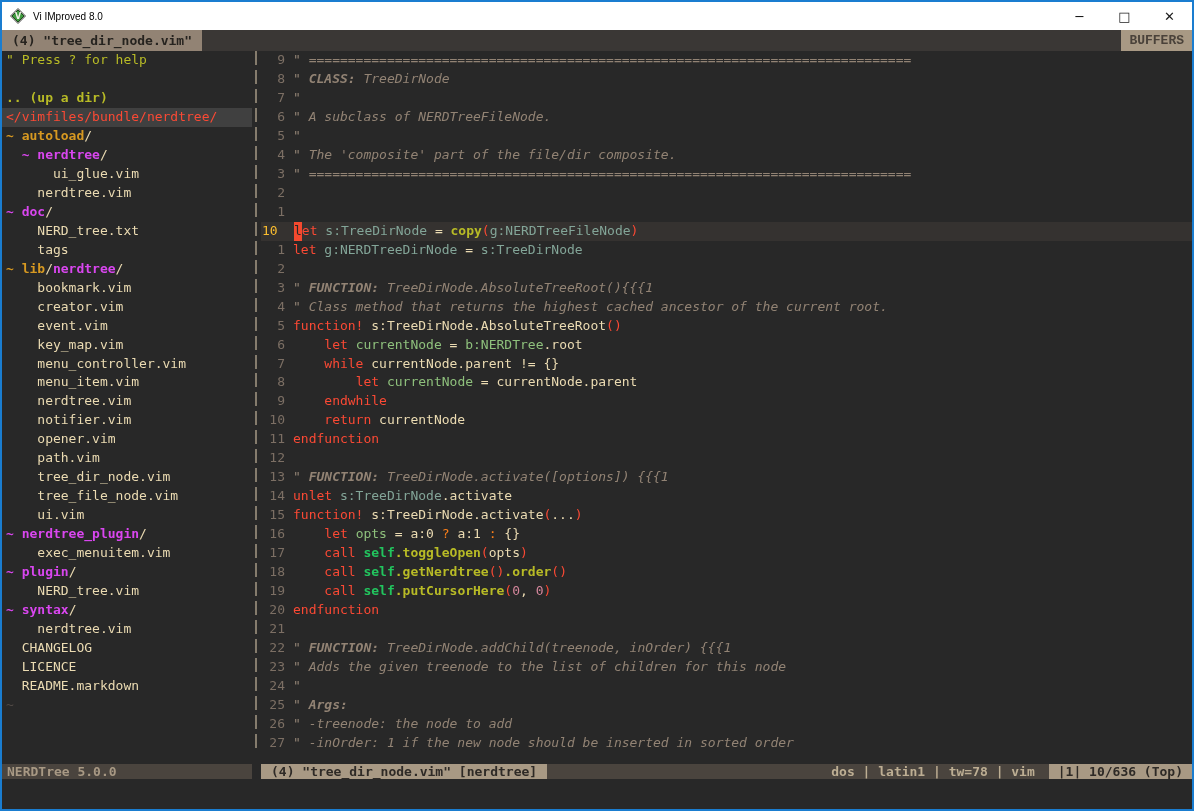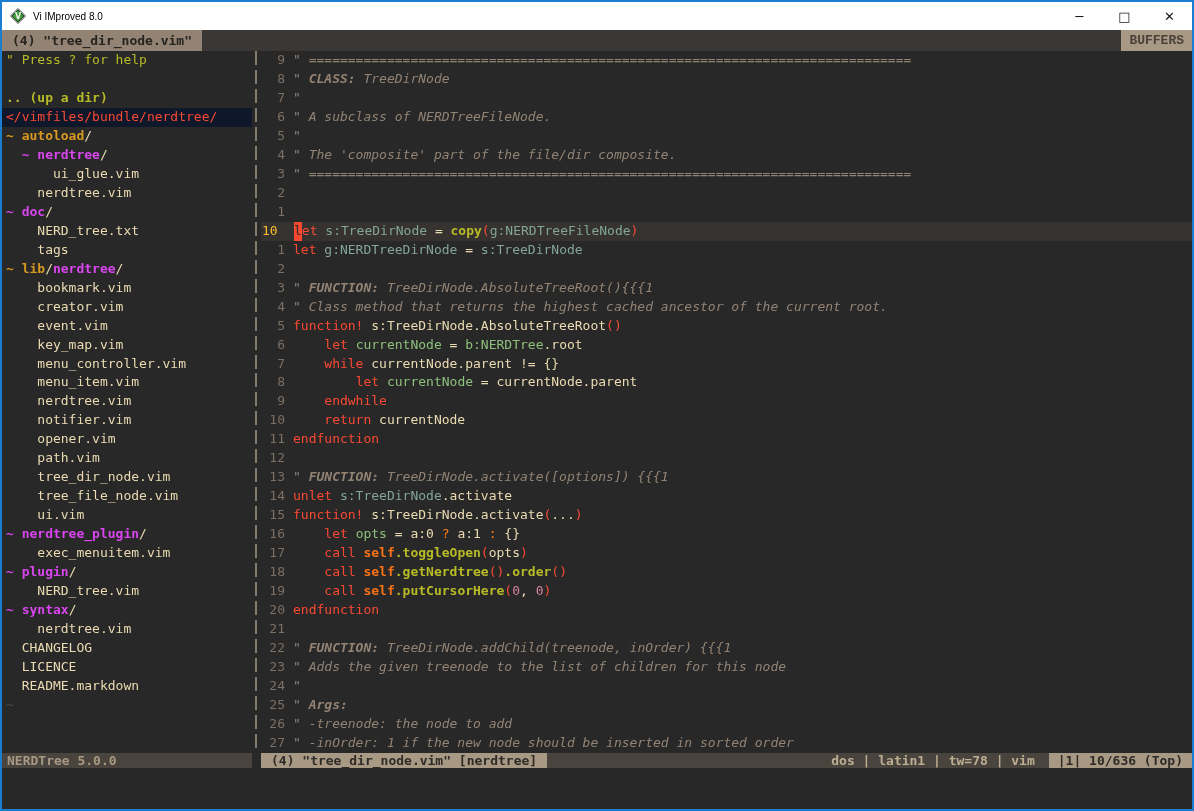--- a/index.html
+++ b/index.html
@@ -18,50 +18,50 @@
     color:#1a1a1a;font-size:13px;font-family:"DejaVu Sans",sans-serif;cursor:default;}
   
   .tabline{height:21px;background:#3a3735;display:flex;align-items:stretch;flex-shrink:0;}
   .tab{background:#928374;color:#26231f;font-weight:bold;padding:0 10px;display:flex;align-items:center;white-space:pre;}
   .tab-fill{flex:1;}
   .tab-right{background:#a89984;color:#4a423a;font-weight:bold;padding:0 8px;display:flex;align-items:center;font-family:Liberation Mono, monospace;}
   
   .content{display:flex;height:702px;flex-shrink:0;position:relative;}
   .sidebar{width:250px;flex-shrink:0;overflow:hidden;padding-left:0;}
   .sidebar .row{height:18.97px;line-height:18.97px;white-space:pre;padding-left:4px;}
-  .sidebar .row.hl{background:#0f172a;}
+  .sidebar .row.hl{background:#404040;}
   .vsep{width:9px;flex-shrink:0;position:relative;}
   .vsep::before{content:"";position:absolute;left:3px;top:0;bottom:0;width:2px;
     background:repeating-linear-gradient(to bottom,#857c6d 0 14px,transparent 14px 18.97px);}
   .editor{flex:1;overflow:hidden;}
   .eline{display:flex;height:18.97px;line-height:18.97px;white-space:pre;}
   .eline .ln{width:24px;padding-right:8px;text-align:right;color:#7c6f64;flex-shrink:0;}
   .eline.cur{background:#353230;}
   .eline.cur .ln{color:#fabd2f;text-align:left;padding-left:1px;}
   
   .t-fg{color:#ebdbb2}
   .t-cm{color:#928374;font-style:italic}
   .t-cmb{color:#928374;font-style:italic;font-weight:bold}
   .t-red{color:#fb4934}
   .t-blue{color:#83a598}
   .t-aqua{color:#8ec07c}
   .t-fn{color:#b8bb26;font-weight:bold}
-  .t-self{color:#f97316;font-weight:bold}
+  .t-self{color:#22c55e;font-weight:bold}
   .t-orange{color:#fe8019}
   .t-purple{color:#d3869b}
   .t-cursor{background:#f4492e;color:#282828}
   .t-help{color:#b8bb26}
   .t-updir{color:#b8bb26;font-weight:bold}
   .t-root{color:#fb4934}
   .t-gold{color:#d79921;font-weight:bold}
   .t-dgreen{color:#d946ef;font-weight:bold}
   .t-file{color:#ebdbb2}
   .t-dim{color:#504945}
   
-  .statusline{height:36px;display:flex;align-items:flex-start;font-weight:bold;flex-shrink:0;white-space:pre;}
+  .statusline{height:36px;display:flex;align-items:center;font-weight:bold;flex-shrink:0;white-space:pre;}
   .sl-left{width:250px;background:#4a443e;color:#a89984;display:flex;align-items:center;padding-left:5px;box-sizing:border-box;flex-shrink:0;}
   .sl-gap{width:9px;background:#282828;flex-shrink:0;}
   .sl-file{background:#a89984;color:#2e2a26;display:flex;align-items:center;padding:0 10px;flex-shrink:0;}
   .sl-mid{flex:1;background:#4a443e;display:flex;align-items:center;justify-content:flex-end;}
   .sl-info{color:#bdae93;padding-right:14px;}
   .sl-pos{background:#a89984;color:#2e2a26;display:flex;align-items:center;padding:0 9px;flex-shrink:0;}
   
   .cmdline{flex:1;background:#282828;}
 </style>
 </head>

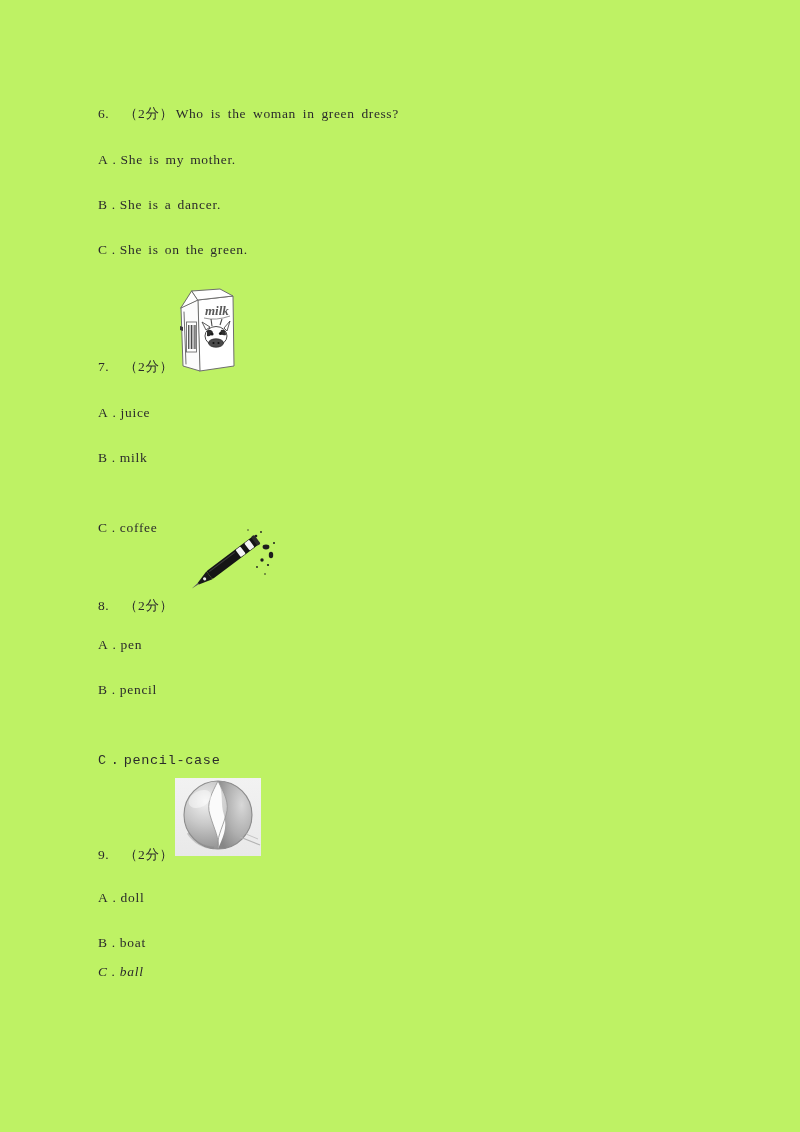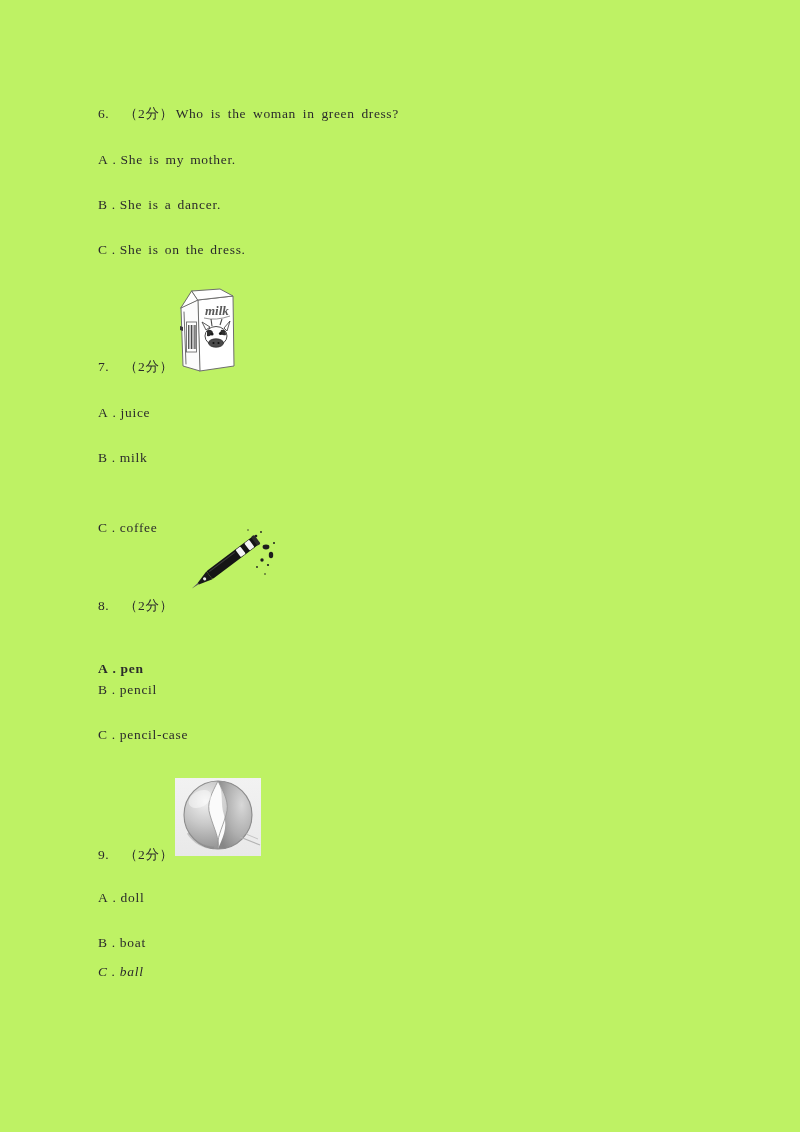--- a/index.html
+++ b/index.html
@@ -89,21 +89,21 @@
     <span class="q-num">6.</span><span class="q-marks">（2分）</span><span class="q-text">Who is the woman in green dress?</span>
   </div>
 
   <div class="opt-line" style="top:152px;">
     <span class="opt-letter">A</span><span class="opt-dot">.</span><span class="opt-text">She is my mother.</span>
   </div>
   <div class="opt-line" style="top:197px;">
     <span class="opt-letter">B</span><span class="opt-dot">.</span><span class="opt-text">She is a dancer.</span>
   </div>
   <div class="opt-line" style="top:242px;">
-    <span class="opt-letter">C</span><span class="opt-dot">.</span><span class="opt-text">She is on the dress.</span>
+    <span class="opt-letter">C</span><span class="opt-dot">.</span><span class="opt-text">She is on the green.</span>
   </div>
 
   <div class="fig" id="fig-milk">
     <svg viewBox="0 0 64 88" width="64" height="88" xmlns="http://www.w3.org/2000/svg">
       <g fill="none" stroke="#6e6e6e" stroke-width="1" stroke-linejoin="round" stroke-linecap="round">
 
         <path d="M22 14 L57 10 L58 80 L24 85 Z" fill="#ffffff"></path>
 
         <path d="M22 14 L24 85 L7 80 L5 22 Z" fill="#fcfcfc"></path>
 
@@ -202,27 +202,27 @@
 
         <rect x="24" y="33.4" width="32" height="1.1" fill="#3c3c3c"></rect>
       </g>
     </svg>
   </div>
 
   <div class="q-line" style="top:597px;">
     <span class="q-num">8.</span><span class="q-marks">（2分）</span><span class="q-text"></span>
   </div>
 
-  <div class="opt-line" style="top:661px;font-weight:bold;">
+  <div class="opt-line" style="top:637px;">
     <span class="opt-letter">A</span><span class="opt-dot">.</span><span class="opt-text">pen</span>
   </div>
   <div class="opt-line" style="top:682px;">
     <span class="opt-letter">B</span><span class="opt-dot">.</span><span class="opt-text">pencil</span>
   </div>
-  <div class="opt-line" style="top:727px;">
+  <div class="opt-line" style="top:753px;font-family:Liberation Mono, monospace;">
     <span class="opt-letter">C</span><span class="opt-dot">.</span><span class="opt-text">pencil-case</span>
   </div>
 
   <div class="fig" id="fig-ball">
     <svg viewBox="0 0 88 80" width="88" height="80" xmlns="http://www.w3.org/2000/svg">
       <defs>
         <radialGradient id="sphereLeft" cx="32%" cy="30%" r="75%">
           <stop offset="0%" stop-color="#f2f2f2"></stop>
           <stop offset="45%" stop-color="#c9c9c9"></stop>
           <stop offset="100%" stop-color="#8e8e8e"></stop>

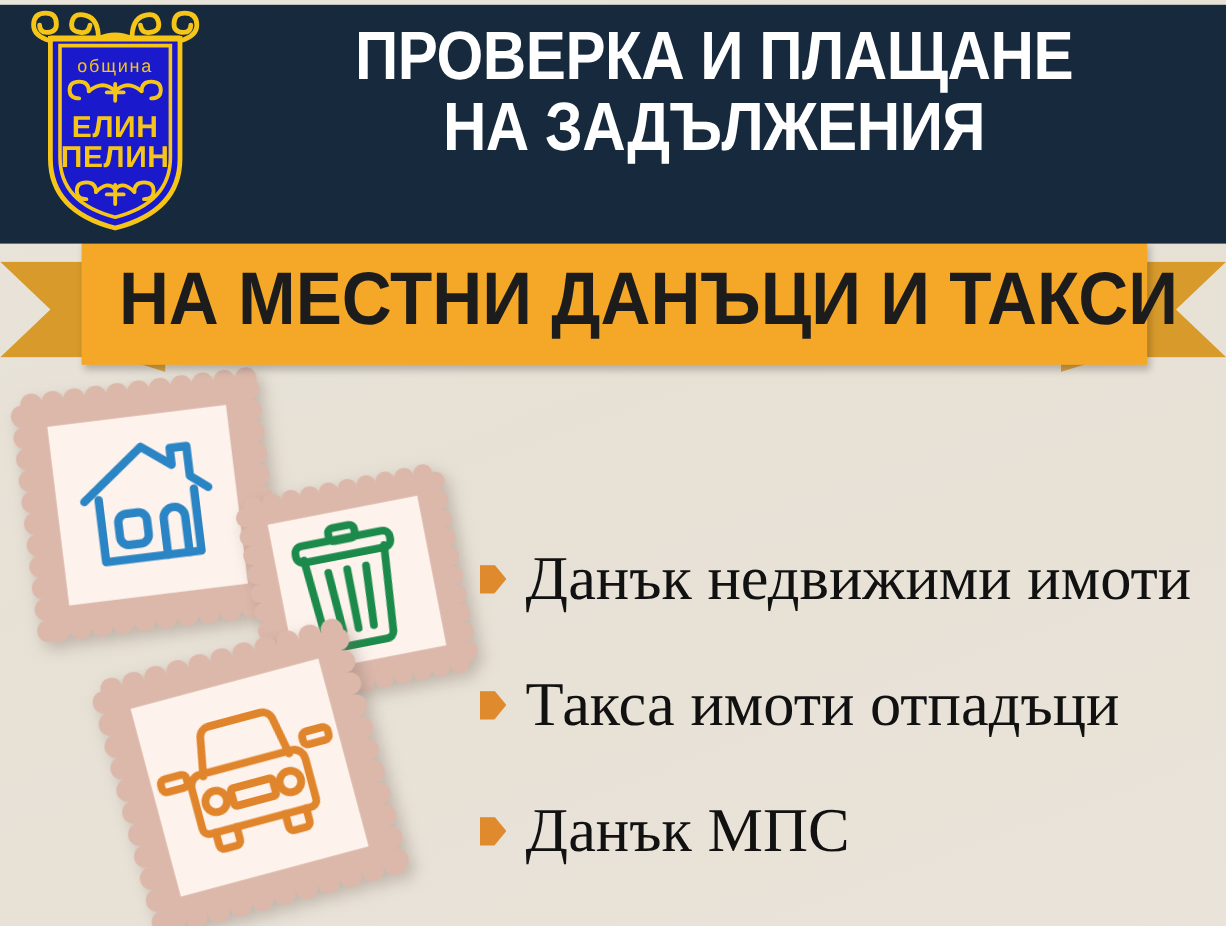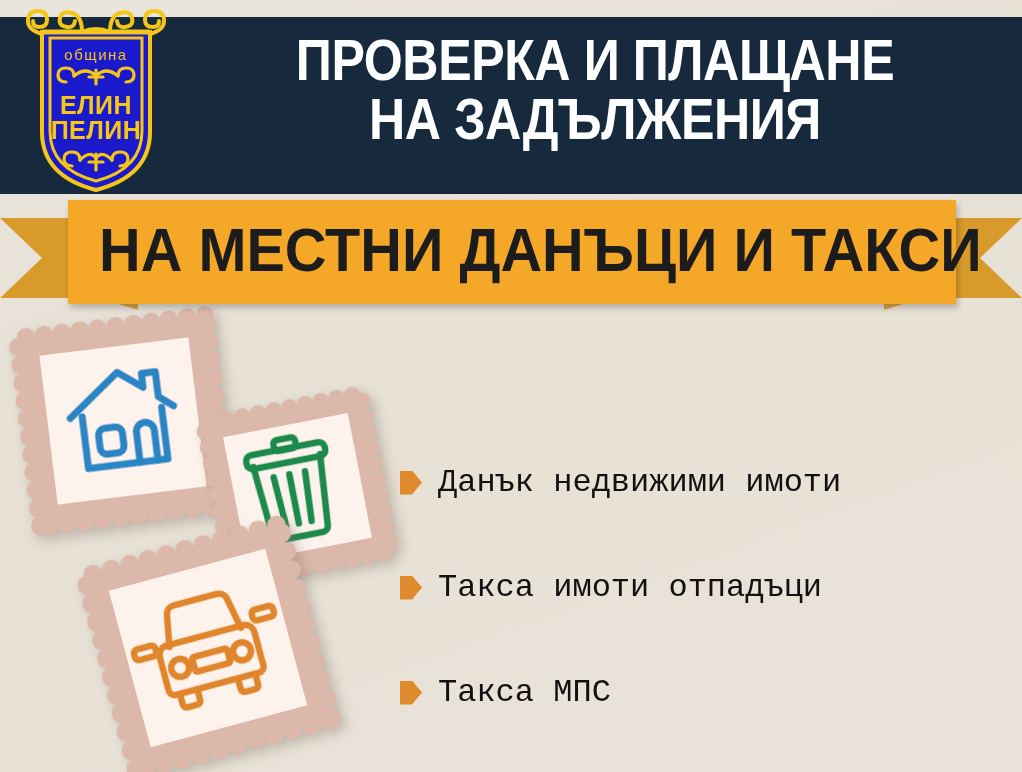--- a/index.html
+++ b/index.html
@@ -13,23 +13,23 @@
     height: 772px;
     overflow: hidden;
     background: linear-gradient(160deg, #eae5db 0%, #e6e0d5 45%, #e9e3d9 100%);
     font-family: "Liberation Sans", sans-serif;
     user-select: none;
   }
 
   
   .header {
     position: absolute;
-    left: 0; top: 17px;
+    left: 0; top: 4px;
     width: 1022px;
-    height: 177px;
+    height: 199px;
     background: #16293d;
     z-index: 5;
   }
   .header-title {
     position: absolute;
     left: 185px;
     top: 14px;
     width: 820px;
     text-align: center;
     color: #ffffff;
@@ -146,22 +146,22 @@
   }
   .bullet-marker {
     flex: 0 0 auto;
     width: 22px;
     height: 24px;
     margin-right: 16px;
     background: #e08a2e;
     clip-path: polygon(0 0, 12px 0, 22px 12px, 12px 24px, 0 24px);
   }
   .bullet-label {
-    font-family: Liberation Mono, monospace;
-    font-size: 32px;
+    font-family: Liberation Serif, serif;
+    font-size: 52px;
     color: #111111;
     line-height: 1;
     white-space: nowrap;
   }
 </style>
 </head>
 <body>
 
 <div id="poster">
 
@@ -360,21 +360,21 @@
     <div class="bullet-row">
       <span class="bullet-marker"></span>
       <span class="bullet-label">Данък недвижими имоти</span>
     </div>
     <div class="bullet-row">
       <span class="bullet-marker"></span>
       <span class="bullet-label">Такса имоти отпадъци</span>
     </div>
     <div class="bullet-row">
       <span class="bullet-marker"></span>
-      <span class="bullet-label">Такса МПС</span>
+      <span class="bullet-label">Данък МПС</span>
     </div>
   </div>
 
   <div class="ribbon">
     <div class="ribbon-tail left"></div>
     <div class="ribbon-tail right"></div>
     <div class="ribbon-fold-l"></div>
     <div class="ribbon-fold-r"></div>
     <div class="ribbon-main">
       <div class="ribbon-text">НА МЕСТНИ ДАНЪЦИ И ТАКСИ</div>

━━━━━━━━━━━━━━━━━━━━

**THE TASK**: Count every line of the entries that includes "ffffff", and say the number alone.

**OUTPUT OF THE EXERCISE**: 2